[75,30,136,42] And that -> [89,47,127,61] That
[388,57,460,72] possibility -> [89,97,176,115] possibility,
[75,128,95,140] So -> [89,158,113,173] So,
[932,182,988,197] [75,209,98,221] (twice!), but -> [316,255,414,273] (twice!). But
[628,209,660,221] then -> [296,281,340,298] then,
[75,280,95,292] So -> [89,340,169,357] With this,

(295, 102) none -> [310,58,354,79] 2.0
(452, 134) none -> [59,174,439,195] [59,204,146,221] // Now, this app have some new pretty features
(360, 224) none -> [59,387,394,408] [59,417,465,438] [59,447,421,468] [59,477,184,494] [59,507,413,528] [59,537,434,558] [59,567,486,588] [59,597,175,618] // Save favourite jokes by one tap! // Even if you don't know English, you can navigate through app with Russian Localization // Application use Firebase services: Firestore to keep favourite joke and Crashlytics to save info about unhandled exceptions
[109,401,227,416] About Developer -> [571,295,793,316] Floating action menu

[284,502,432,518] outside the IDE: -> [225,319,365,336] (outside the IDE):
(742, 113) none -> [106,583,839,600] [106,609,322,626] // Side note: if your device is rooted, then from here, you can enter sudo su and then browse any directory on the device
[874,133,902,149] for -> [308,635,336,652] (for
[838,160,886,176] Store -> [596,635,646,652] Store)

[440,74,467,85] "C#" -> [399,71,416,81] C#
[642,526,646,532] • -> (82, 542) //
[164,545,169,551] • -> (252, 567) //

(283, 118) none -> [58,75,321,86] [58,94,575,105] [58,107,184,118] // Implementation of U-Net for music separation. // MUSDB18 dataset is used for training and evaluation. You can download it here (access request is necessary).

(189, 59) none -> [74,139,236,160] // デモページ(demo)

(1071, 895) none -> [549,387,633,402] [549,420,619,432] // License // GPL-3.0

▬▬▬▬▬▬▬▬▬▬

> **Your objective**
Go through the listing above and find each line containing the string "this"; copy those lines.

> **Answer below**
[75,280,95,292] So -> [89,340,169,357] With this,
(452, 134) none -> [59,174,439,195] [59,204,146,221] // Now, this app have some new pretty features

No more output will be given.